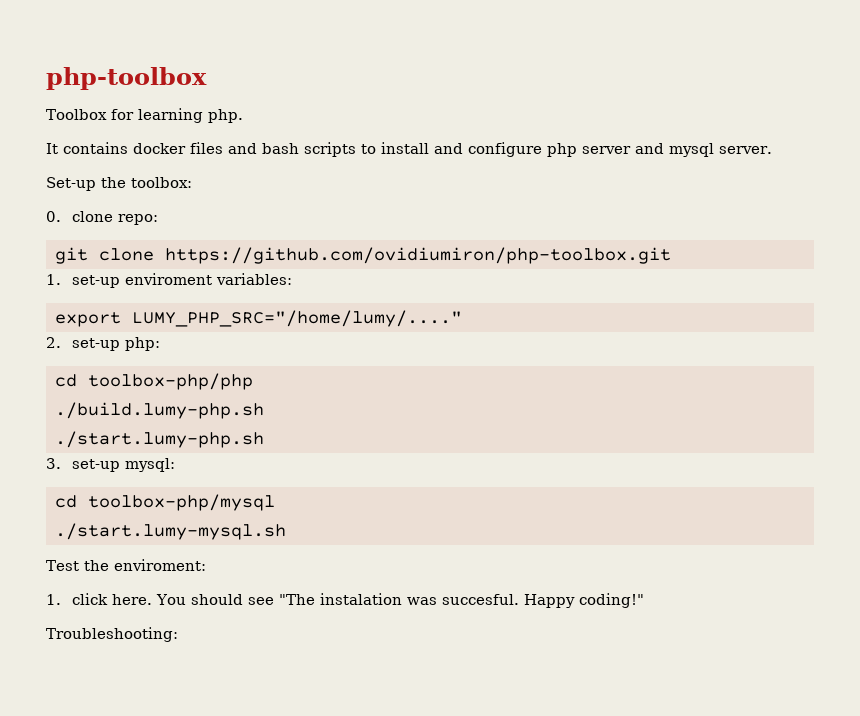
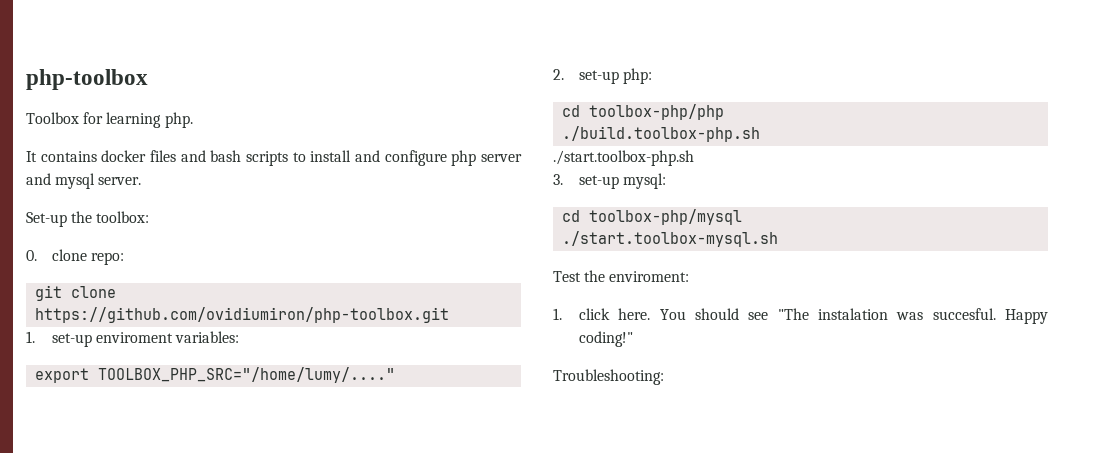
- export LUMY_PHP_SRC="/home/lumy/...."
+ export TOOLBOX_PHP_SRC="/home/lumy/...."
- ./build.lumy-php.sh
- ./start.lumy-php.sh
+ ./build.toolbox-php.sh
+ ./start.toolbox-php.sh
- ./start.lumy-mysql.sh
+ ./start.toolbox-mysql.sh

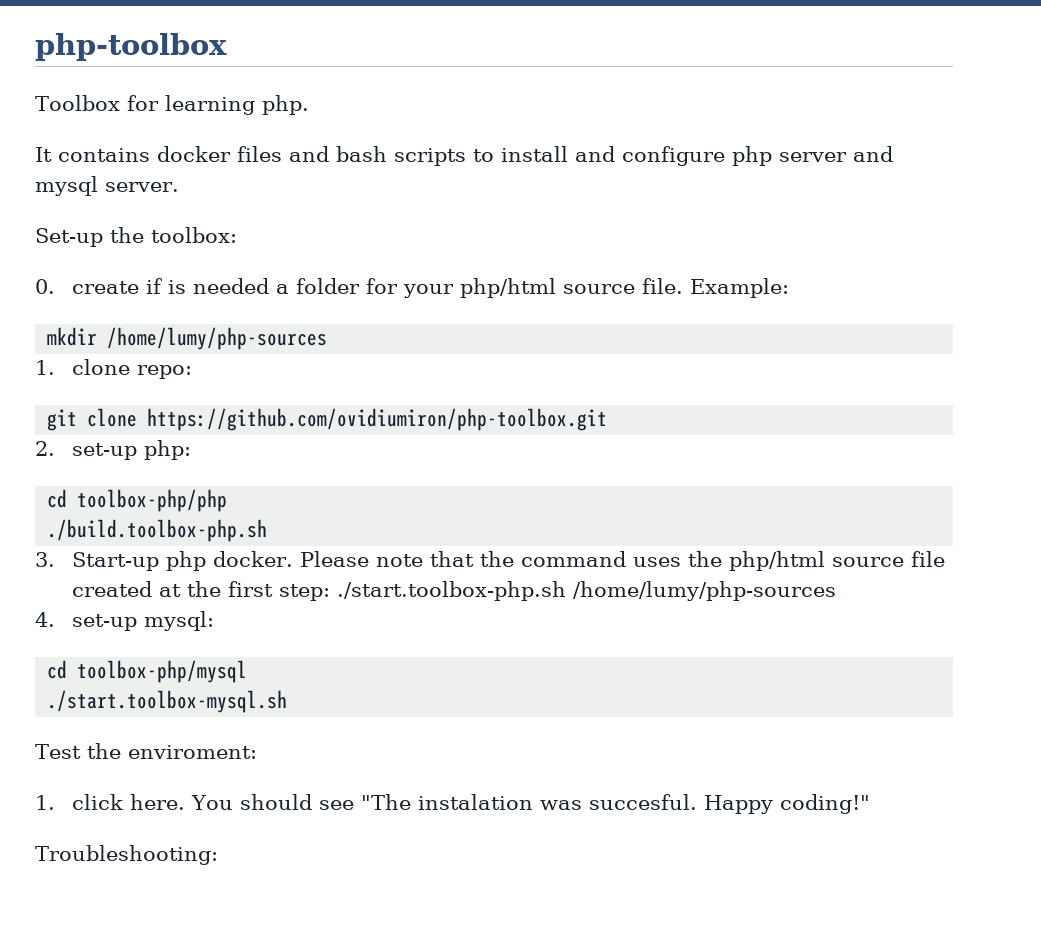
- 0. clone repo:
+ 0. create if is needed a folder for your php/html source file. Example:
+ mkdir /home/lumy/php-sources
+ 1. clone repo:
- 1. set-up enviroment variables:
- export TOOLBOX_PHP_SRC="/home/lumy/...."
- ./start.toolbox-php.sh
- 3. set-up mysql:
+ 3. Start-up php docker. Please note that the command uses the php/html source file created at the first step: ./start.toolbox-php.sh /home/lumy/php-sources
+ 4. set-up mysql:

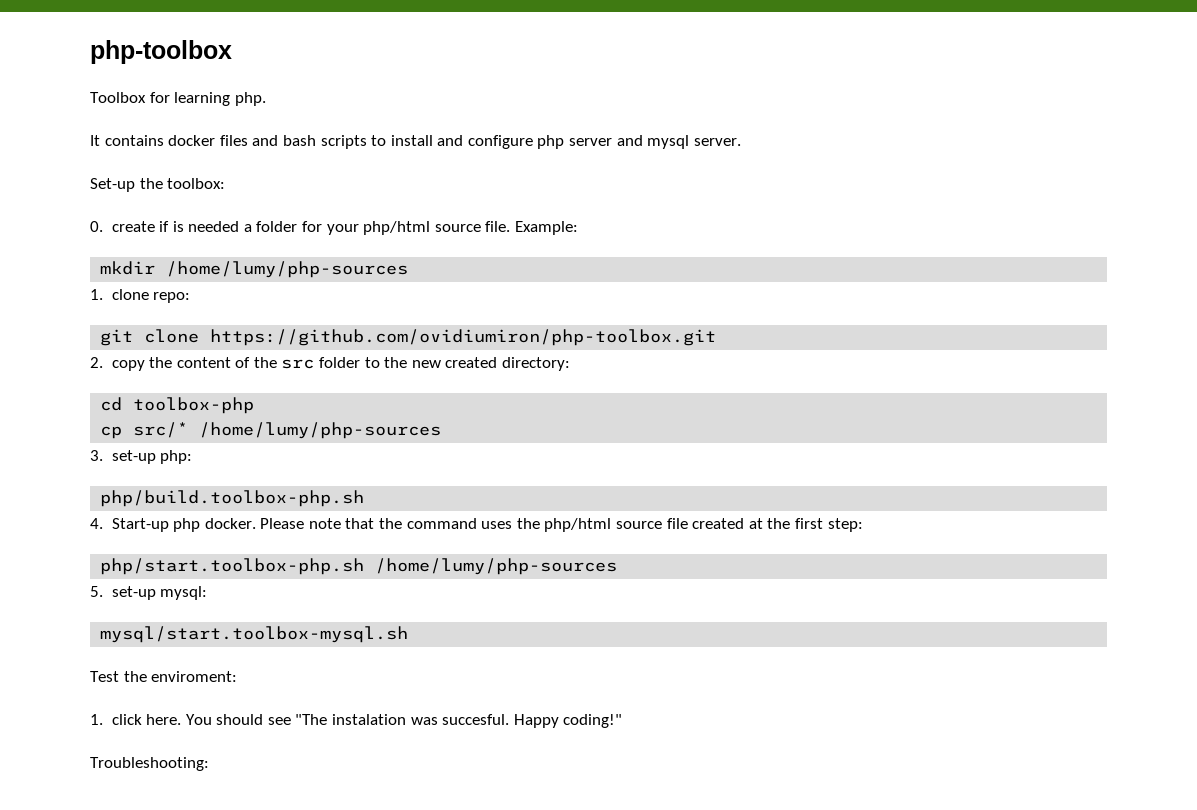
- 2. set-up php:
- cd toolbox-php/php
- ./build.toolbox-php.sh
- 3. Start-up php docker.
+ 2. copy the content of the src folder to the new created directory:
+ cd toolbox-php
+ cp src/* /home/lumy/php-sources
+ 3. set-up php:
+ php/build.toolbox-php.sh
+ 4. Start-up php docker.
- Please note that the command uses the php/html source file created at the first step: ./start.toolbox-php.sh /home/lumy/php-sources
- 4. set-up mysql:
+ Please note that the command uses the php/html source file created at the first step:
+ php/start.toolbox-php.sh /home/lumy/php-sources
+ 5. set-up mysql:
- cd toolbox-php/mysql
- ./start.toolbox-mysql.sh
+ mysql/start.toolbox-mysql.sh

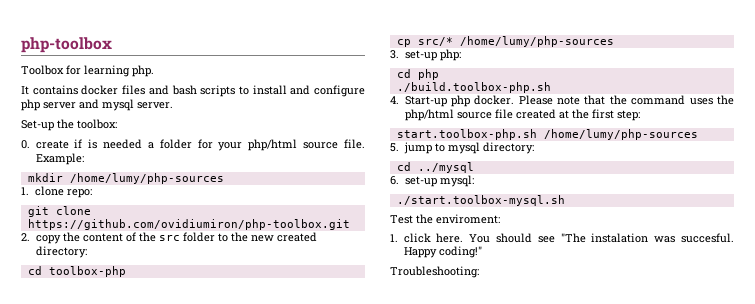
- php/build.toolbox-php.sh
+ cd php
+ ./build.toolbox-php.sh
- php/start.toolbox-php.sh /home/lumy/php-sources
+ start.toolbox-php.sh /home/lumy/php-sources
- 5. set-up mysql:
+ 5. jump to mysql directory:
+ cd ../mysql
+ 6. set-up mysql:
- mysql/start.toolbox-mysql.sh
+ ./start.toolbox-mysql.sh

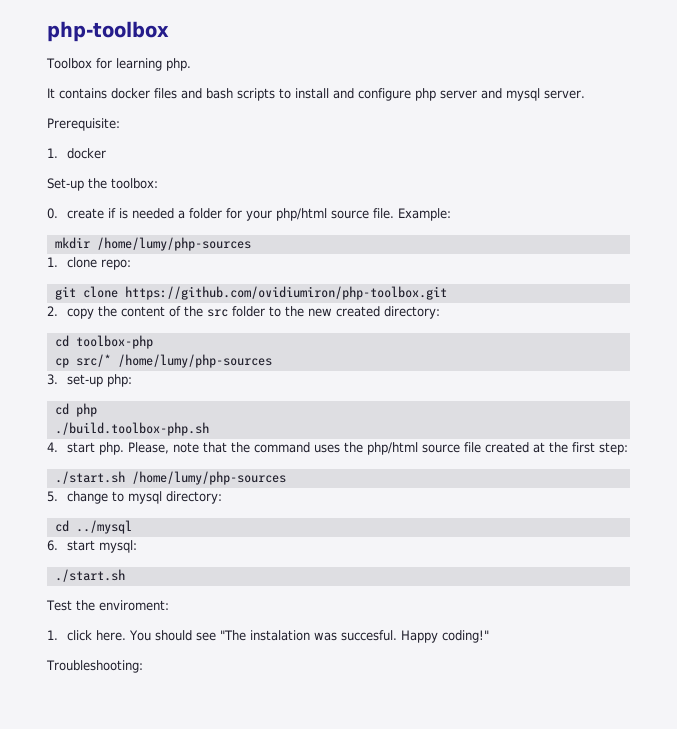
+ Prerequisite:
+ 1. docker
- 4. Start-up php docker. Please note that the command uses the php/html source file created at the first step:
+ 4. start php. Please, note that the command uses the php/html source file created at the first step:
- start.toolbox-php.sh /home/lumy/php-sources
+ ./start.sh /home/lumy/php-sources
- 5. jump to mysql directory:
+ 5. change to mysql directory:
- 6. set-up mysql:
- ./start.toolbox-mysql.sh
+ 6. start mysql:
+ ./start.sh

^^^^

Activity:
Everything in the records above must be repeated exactly, apart from the pictures.

Solved exercise:
- export LUMY_PHP_SRC="/home/lumy/...."
+ export TOOLBOX_PHP_SRC="/home/lumy/...."
- ./build.lumy-php.sh
- ./start.lumy-php.sh
+ ./build.toolbox-php.sh
+ ./start.toolbox-php.sh
- ./start.lumy-mysql.sh
+ ./start.toolbox-mysql.sh

- 0. clone repo:
+ 0. create if is needed a folder for your php/html source file. Example:
+ mkdir /home/lumy/php-sources
+ 1. clone repo:
- 1. set-up enviroment variables:
- export TOOLBOX_PHP_SRC="/home/lumy/...."
- ./start.toolbox-php.sh
- 3. set-up mysql:
+ 3. Start-up php docker. Please note that the command uses the php/html source file created at the first step: ./start.toolbox-php.sh /home/lumy/php-sources
+ 4. set-up mysql:

- 2. set-up php:
- cd toolbox-php/php
- ./build.toolbox-php.sh
- 3. Start-up php docker.
+ 2. copy the content of the src folder to the new created directory:
+ cd toolbox-php
+ cp src/* /home/lumy/php-sources
+ 3. set-up php:
+ php/build.toolbox-php.sh
+ 4. Start-up php docker.
- Please note that the command uses the php/html source file created at the first step: ./start.toolbox-php.sh /home/lumy/php-sources
- 4. set-up mysql:
+ Please note that the command uses the php/html source file created at the first step:
+ php/start.toolbox-php.sh /home/lumy/php-sources
+ 5. set-up mysql:
- cd toolbox-php/mysql
- ./start.toolbox-mysql.sh
+ mysql/start.toolbox-mysql.sh

- php/build.toolbox-php.sh
+ cd php
+ ./build.toolbox-php.sh
- php/start.toolbox-php.sh /home/lumy/php-sources
+ start.toolbox-php.sh /home/lumy/php-sources
- 5. set-up mysql:
+ 5. jump to mysql directory:
+ cd ../mysql
+ 6. set-up mysql:
- mysql/start.toolbox-mysql.sh
+ ./start.toolbox-mysql.sh

+ Prerequisite:
+ 1. docker
- 4. Start-up php docker. Please note that the command uses the php/html source file created at the first step:
+ 4. start php. Please, note that the command uses the php/html source file created at the first step:
- start.toolbox-php.sh /home/lumy/php-sources
+ ./start.sh /home/lumy/php-sources
- 5. jump to mysql directory:
+ 5. change to mysql directory:
- 6. set-up mysql:
- ./start.toolbox-mysql.sh
+ 6. start mysql:
+ ./start.sh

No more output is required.